Now try changing \(n\), in the code block above, to \(n=4\) (hint: change the histogram bins and x-axis values to np.arange(0,100,binwidth), and change binwidth to 1)
Hopefully, you can see that although the histogram on its own looked quite normal, it is actually not a great fit to the normal distribution we would expect if the Central Limit Theorem applied - the peak is too flat and there are fewer sample means out in the tails than we would expect - the distribution looks like a piece of Toblerone
1.14.2. Q-Q plot#
The differences in the peak and tails of the distribution can be hard to spot on a histogram/Normal plot as above.

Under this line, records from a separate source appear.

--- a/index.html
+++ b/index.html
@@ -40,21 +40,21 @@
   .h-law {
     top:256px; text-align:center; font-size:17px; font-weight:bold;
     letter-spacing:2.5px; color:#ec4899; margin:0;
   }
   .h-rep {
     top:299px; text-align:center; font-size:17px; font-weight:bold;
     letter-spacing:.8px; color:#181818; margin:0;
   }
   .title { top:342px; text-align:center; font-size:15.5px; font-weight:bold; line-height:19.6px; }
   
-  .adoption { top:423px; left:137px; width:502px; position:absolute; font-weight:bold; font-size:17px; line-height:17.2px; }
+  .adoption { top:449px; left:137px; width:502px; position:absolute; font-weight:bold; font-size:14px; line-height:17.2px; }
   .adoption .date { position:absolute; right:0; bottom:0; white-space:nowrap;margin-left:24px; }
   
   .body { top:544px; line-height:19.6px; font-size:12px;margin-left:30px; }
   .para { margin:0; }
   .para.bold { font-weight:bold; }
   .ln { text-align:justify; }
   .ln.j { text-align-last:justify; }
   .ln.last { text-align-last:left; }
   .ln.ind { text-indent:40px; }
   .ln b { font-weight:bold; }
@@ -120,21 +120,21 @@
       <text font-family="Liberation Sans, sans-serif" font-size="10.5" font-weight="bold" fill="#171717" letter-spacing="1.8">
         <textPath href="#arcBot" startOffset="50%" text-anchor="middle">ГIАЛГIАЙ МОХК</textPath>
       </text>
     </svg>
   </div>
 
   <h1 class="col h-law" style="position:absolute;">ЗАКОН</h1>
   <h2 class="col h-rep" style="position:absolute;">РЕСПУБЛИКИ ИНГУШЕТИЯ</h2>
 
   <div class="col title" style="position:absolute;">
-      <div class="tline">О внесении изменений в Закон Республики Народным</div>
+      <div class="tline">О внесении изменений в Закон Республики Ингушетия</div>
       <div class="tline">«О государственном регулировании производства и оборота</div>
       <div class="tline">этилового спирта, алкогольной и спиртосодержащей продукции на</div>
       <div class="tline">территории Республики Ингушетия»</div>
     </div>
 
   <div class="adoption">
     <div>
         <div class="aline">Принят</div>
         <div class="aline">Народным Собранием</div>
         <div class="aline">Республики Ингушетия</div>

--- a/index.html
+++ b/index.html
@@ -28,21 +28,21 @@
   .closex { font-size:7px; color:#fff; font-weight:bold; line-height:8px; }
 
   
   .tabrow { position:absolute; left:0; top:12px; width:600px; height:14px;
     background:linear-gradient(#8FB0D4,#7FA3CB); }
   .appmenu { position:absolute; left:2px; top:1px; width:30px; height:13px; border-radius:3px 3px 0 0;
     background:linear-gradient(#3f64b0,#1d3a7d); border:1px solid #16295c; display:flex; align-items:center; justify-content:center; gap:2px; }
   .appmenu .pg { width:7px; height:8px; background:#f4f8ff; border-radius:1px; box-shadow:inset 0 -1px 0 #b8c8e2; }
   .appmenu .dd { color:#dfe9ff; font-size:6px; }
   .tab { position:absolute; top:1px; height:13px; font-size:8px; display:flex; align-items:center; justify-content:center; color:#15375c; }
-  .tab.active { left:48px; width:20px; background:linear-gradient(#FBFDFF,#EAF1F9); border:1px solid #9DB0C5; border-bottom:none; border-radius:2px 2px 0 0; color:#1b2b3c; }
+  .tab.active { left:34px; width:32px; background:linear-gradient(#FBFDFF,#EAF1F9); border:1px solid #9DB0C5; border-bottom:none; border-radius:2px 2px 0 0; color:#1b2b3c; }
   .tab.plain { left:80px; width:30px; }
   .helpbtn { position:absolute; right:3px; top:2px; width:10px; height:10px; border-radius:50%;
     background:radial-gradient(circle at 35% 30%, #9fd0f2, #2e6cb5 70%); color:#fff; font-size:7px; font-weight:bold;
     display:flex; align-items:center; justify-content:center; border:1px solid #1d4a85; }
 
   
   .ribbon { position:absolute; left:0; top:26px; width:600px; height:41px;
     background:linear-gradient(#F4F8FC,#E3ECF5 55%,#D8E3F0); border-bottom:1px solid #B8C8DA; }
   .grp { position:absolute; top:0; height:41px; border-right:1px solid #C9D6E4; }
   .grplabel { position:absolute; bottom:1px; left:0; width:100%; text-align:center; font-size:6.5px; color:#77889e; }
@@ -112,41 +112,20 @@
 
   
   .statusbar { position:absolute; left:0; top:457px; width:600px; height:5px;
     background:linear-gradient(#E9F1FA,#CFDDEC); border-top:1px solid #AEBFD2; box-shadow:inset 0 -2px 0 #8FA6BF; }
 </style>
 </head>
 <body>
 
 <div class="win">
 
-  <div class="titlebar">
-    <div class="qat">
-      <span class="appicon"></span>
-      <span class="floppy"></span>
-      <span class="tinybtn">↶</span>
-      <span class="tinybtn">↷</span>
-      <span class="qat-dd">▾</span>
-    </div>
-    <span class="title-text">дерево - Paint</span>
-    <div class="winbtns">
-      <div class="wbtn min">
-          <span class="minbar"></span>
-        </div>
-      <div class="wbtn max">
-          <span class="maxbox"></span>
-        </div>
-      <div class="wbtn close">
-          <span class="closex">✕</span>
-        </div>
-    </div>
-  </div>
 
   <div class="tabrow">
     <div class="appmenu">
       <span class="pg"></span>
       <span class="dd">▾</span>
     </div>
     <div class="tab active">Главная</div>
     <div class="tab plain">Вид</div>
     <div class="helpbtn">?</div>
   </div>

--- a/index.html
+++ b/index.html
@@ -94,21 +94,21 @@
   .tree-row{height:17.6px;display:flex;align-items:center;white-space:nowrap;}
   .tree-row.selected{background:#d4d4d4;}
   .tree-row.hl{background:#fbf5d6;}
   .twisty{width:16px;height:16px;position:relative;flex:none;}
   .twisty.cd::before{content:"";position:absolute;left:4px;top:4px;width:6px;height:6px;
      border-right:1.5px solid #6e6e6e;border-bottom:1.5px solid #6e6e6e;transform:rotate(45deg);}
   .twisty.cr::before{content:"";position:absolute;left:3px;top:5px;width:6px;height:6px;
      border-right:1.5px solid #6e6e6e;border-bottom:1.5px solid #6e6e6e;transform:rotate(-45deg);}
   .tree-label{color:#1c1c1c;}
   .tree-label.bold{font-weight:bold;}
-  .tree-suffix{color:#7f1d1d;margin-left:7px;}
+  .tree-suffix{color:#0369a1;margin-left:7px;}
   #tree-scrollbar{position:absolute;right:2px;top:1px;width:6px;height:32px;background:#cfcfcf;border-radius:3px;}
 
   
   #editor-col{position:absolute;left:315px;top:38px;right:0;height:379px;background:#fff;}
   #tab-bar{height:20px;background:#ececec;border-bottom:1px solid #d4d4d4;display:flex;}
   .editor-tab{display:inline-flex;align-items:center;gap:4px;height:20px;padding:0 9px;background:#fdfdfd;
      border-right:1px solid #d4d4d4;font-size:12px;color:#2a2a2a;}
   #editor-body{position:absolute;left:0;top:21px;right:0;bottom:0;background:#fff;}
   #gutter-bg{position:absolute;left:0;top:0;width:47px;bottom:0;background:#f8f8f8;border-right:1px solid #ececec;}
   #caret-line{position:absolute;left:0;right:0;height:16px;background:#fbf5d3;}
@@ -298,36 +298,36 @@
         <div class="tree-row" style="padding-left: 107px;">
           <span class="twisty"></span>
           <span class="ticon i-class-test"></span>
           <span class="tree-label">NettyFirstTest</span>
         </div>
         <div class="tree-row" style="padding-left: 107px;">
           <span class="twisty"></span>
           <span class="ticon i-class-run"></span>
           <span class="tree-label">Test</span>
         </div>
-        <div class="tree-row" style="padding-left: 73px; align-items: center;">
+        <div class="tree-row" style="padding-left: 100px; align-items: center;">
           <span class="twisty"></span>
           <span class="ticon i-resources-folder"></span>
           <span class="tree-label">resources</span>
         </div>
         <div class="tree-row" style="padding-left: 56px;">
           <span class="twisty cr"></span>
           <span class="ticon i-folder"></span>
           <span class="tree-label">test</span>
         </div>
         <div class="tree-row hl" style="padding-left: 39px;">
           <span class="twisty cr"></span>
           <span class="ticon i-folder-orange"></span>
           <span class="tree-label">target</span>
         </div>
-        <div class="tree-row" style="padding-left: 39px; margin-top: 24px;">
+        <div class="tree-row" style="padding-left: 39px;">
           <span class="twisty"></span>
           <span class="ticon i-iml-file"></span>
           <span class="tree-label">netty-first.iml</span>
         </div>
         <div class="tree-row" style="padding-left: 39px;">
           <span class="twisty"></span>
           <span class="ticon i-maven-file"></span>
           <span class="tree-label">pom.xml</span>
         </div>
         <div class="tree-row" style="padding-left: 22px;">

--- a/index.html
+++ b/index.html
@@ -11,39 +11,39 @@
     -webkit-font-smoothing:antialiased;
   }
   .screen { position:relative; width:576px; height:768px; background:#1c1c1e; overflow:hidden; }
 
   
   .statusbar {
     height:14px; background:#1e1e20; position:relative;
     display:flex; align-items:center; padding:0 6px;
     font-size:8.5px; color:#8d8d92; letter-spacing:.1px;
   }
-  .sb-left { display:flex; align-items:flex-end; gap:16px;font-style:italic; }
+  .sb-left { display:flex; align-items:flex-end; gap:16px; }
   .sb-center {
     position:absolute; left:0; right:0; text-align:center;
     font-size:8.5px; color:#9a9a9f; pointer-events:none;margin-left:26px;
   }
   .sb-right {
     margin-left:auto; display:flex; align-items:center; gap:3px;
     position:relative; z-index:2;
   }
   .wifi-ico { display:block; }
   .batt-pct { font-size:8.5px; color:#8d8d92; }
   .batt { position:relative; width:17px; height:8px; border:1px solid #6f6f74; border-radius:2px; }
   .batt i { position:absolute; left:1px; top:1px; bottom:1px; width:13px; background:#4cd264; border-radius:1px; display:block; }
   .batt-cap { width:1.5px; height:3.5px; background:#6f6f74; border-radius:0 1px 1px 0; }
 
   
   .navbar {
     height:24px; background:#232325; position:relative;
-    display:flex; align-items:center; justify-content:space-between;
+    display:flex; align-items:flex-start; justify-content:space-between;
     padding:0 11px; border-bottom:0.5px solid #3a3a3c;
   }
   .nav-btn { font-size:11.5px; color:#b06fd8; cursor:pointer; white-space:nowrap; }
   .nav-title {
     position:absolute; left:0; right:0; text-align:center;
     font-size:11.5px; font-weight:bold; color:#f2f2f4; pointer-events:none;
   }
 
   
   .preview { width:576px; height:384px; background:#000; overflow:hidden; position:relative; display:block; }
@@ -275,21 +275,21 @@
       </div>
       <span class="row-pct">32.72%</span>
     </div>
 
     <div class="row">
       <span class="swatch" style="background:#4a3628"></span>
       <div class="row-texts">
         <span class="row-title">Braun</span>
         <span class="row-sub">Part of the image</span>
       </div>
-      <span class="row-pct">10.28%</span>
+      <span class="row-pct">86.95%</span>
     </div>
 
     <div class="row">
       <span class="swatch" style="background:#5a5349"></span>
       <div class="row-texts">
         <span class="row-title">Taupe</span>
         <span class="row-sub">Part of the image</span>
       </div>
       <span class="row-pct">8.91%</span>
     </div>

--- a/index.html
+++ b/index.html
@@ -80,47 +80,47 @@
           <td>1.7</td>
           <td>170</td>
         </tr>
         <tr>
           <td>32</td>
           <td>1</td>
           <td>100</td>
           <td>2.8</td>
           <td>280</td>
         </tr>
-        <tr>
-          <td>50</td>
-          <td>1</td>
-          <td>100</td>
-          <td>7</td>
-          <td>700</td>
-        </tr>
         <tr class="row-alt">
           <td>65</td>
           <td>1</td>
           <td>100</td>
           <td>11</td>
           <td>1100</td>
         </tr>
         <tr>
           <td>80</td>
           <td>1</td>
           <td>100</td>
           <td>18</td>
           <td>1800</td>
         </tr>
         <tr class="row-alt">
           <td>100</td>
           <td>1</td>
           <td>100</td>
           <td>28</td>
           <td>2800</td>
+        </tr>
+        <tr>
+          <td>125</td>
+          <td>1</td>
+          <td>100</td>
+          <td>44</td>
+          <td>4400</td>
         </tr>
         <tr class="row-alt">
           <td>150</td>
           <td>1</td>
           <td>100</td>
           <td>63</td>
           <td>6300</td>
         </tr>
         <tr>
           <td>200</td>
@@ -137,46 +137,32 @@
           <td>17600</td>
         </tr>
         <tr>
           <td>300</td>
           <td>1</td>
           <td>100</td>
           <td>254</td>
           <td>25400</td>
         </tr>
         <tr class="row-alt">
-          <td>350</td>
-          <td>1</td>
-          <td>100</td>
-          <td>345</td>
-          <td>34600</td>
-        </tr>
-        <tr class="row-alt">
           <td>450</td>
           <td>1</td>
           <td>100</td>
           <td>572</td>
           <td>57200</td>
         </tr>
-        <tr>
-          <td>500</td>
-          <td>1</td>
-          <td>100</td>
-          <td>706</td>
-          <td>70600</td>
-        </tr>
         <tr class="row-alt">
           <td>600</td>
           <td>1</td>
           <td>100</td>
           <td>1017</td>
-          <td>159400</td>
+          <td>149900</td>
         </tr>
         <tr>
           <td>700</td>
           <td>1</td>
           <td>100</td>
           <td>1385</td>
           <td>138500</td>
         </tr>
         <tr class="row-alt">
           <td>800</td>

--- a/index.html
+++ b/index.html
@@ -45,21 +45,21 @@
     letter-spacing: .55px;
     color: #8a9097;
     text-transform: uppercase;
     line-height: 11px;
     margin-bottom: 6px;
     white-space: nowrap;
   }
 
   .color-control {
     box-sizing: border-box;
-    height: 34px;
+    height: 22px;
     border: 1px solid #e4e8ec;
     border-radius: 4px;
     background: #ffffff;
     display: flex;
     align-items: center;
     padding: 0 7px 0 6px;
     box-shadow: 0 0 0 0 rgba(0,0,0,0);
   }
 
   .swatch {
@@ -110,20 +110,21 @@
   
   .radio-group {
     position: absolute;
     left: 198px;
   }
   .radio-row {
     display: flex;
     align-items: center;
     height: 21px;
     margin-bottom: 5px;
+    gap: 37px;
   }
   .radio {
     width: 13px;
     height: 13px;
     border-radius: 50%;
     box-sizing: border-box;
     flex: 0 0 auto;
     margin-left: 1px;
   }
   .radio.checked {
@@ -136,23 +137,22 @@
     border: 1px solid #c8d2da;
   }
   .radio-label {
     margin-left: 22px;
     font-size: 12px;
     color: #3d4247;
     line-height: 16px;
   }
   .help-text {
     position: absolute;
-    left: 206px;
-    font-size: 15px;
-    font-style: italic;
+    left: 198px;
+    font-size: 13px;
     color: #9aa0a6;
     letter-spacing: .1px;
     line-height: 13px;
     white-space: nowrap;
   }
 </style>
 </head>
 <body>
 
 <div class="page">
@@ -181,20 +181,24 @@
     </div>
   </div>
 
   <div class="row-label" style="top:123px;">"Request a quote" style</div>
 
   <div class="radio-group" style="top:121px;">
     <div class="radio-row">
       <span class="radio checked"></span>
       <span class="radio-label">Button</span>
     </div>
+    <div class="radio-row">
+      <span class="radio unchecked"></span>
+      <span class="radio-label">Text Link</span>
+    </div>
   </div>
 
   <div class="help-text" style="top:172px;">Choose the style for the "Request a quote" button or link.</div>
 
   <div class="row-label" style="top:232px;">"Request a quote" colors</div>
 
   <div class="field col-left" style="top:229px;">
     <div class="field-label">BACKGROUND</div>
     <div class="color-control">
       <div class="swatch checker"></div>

A type of plot designed to make these clearer exists - it is called a Q-Q (quantile-quantile) plot. In the Q-Q plot, we plot the quantiles of the data distribution (in this case our 10,000 simulated sample means) against the quantiles of the normal distribution.
If our data distribution was normal, the points would all fall on a straight line, but here we see the deviation at the tails of the distribution, reflecting the difference between the triangular tails of the simulated sampling distribution as opposed to the finely tapered tails of the normal distribution.
stats.probplot(m, plot=plt)
plt.show()
- Try changing n back to some larger value such as 10 ot 100 in the code block above and remaking the Q-Q plot.
You should see the tails of the sampling distribution (in both he histogram and the Q-Q plot) start to match the normal distribution
- Try setting n=2 in the code block above and remaking the Q-Q plot.
You should see the funny three-peak histogram - how is the shape of the histogram reflected in the Q-Q plot?